True, the Seventh Amendment to the Constitution provides that every person is entitled to a right to a jury trial in all civil cases where the amount in controversy exceeds $20.00.  Sounds good, right?  But think about that:  For much of our country’s history, the average man or woman simply could not afford to pay for an attorney at an hourly rate.  This Amendment was only intended to give Big Business the right to a jury trial should they wish to sue. So far so good for Big Corporations: They alone could afford to hire attorneys on an hourly basis and so they did not have to worry about holding the courthouse door open for the little guy or gal since the little guy or gal simply could not afford access to justice.

In the early 20th century, however, a few trial lawyers started taking cases on a contingency fee (no fee unless you win) basis which meant that the attorney fee was a percentage of the amount won at trial; lose the case, and no attorney fee is owed. But this really did not catch on in most regions of the country until the latter half of the 20th century.

So for the first time, the little guy and gal now had increasing access to the courtroom, and so the Davids of the world could now begin to hold the Big Corporation Goliaths accountable for their nasty and inhumane behavior.

Of course, the more successful these contingency fee personal injury lawyers (no fee unless you win) became, the more of a threat they became to the Large Insurance Companies and other Big Business who now could no longer do whatever they pleased to get ahead: there was now accountability and this scared Big Business.

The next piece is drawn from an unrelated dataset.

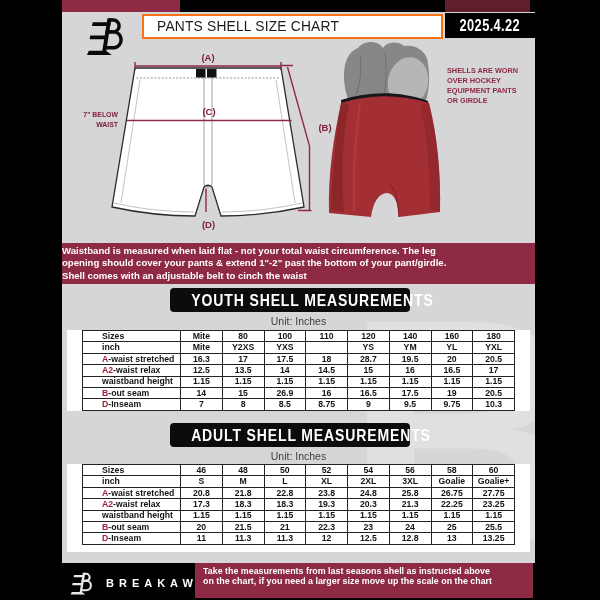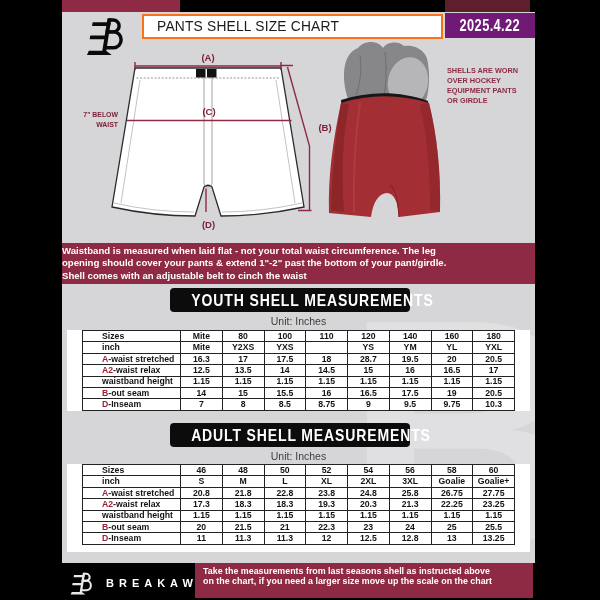"2025.4.22" .date-box { background: #701a75 -> #000000 }
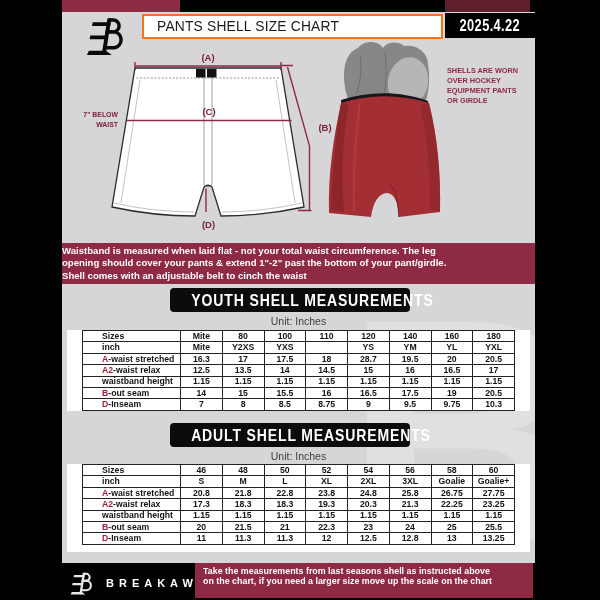"15.5" td { text: 15.5 -> 26.9 }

So Big Business began spending their large piles of money in an effort to “educate” the public about the evils of personal injury trial lawyers working on a contingency fee (no fee unless you win) basis.  They called such cases “a lottery” or “frivolous lawsuits,”among other things, even though the reality is that no contingency fee personal injury law firm could stay in business very long if they took on bad cases with bad clients as the firm would not only be unpaid for hundreds or even thousands of hours of their time, but they would also be unable to recover costs and expenses from poor clients that simply could not afford to repay the tens of thousands, hundreds of thousands, or even more dollars required in costs and expenses to pursue such cases.   

Big Business also spent their money on changing legislation and regulations to limit no fee unless you win cases at the local, state, and federal levels while the rest of us were too busy to notice as we looked down as we “pulled the plow” of daily life as we tried to earn a living.

In reality, however, Big Business got to the top of the heap by engaging in dog-eat-dog business practices and by using their deep pockets to buy the best laws and regulations to protect them from competition and anyone else who would dare try to limit their power or accountability.

When George H.W. Bush exclaimed he was going to abolish the “tassel loafer wearing trial lawyers and frivolous lawsuits” during his administration, did he bother to inform the public that if someone typed in his family’s name (or “Zapata Oil” or the names of the other corporations the Bush family owned in the oil and other industries) into Westlaw or some other case law data base, they would find that he and his family-owned corporations brought over 5,000 lawsuits over the previous 30 years, mostly against smaller oil companies as their Big Oil Machine steamed-rolled over anybody—particularly the little guy or gal who could not afford to pay hourly legal fees customary to such cases—who dared get in their way?  Sounds a little familiar doesn’t it?  The courthouse doors are open for Big Business who can afford justice, but Big Business does not want to hold the courthouse doors open for the little guy or gal trying to get a toe in the door of justice.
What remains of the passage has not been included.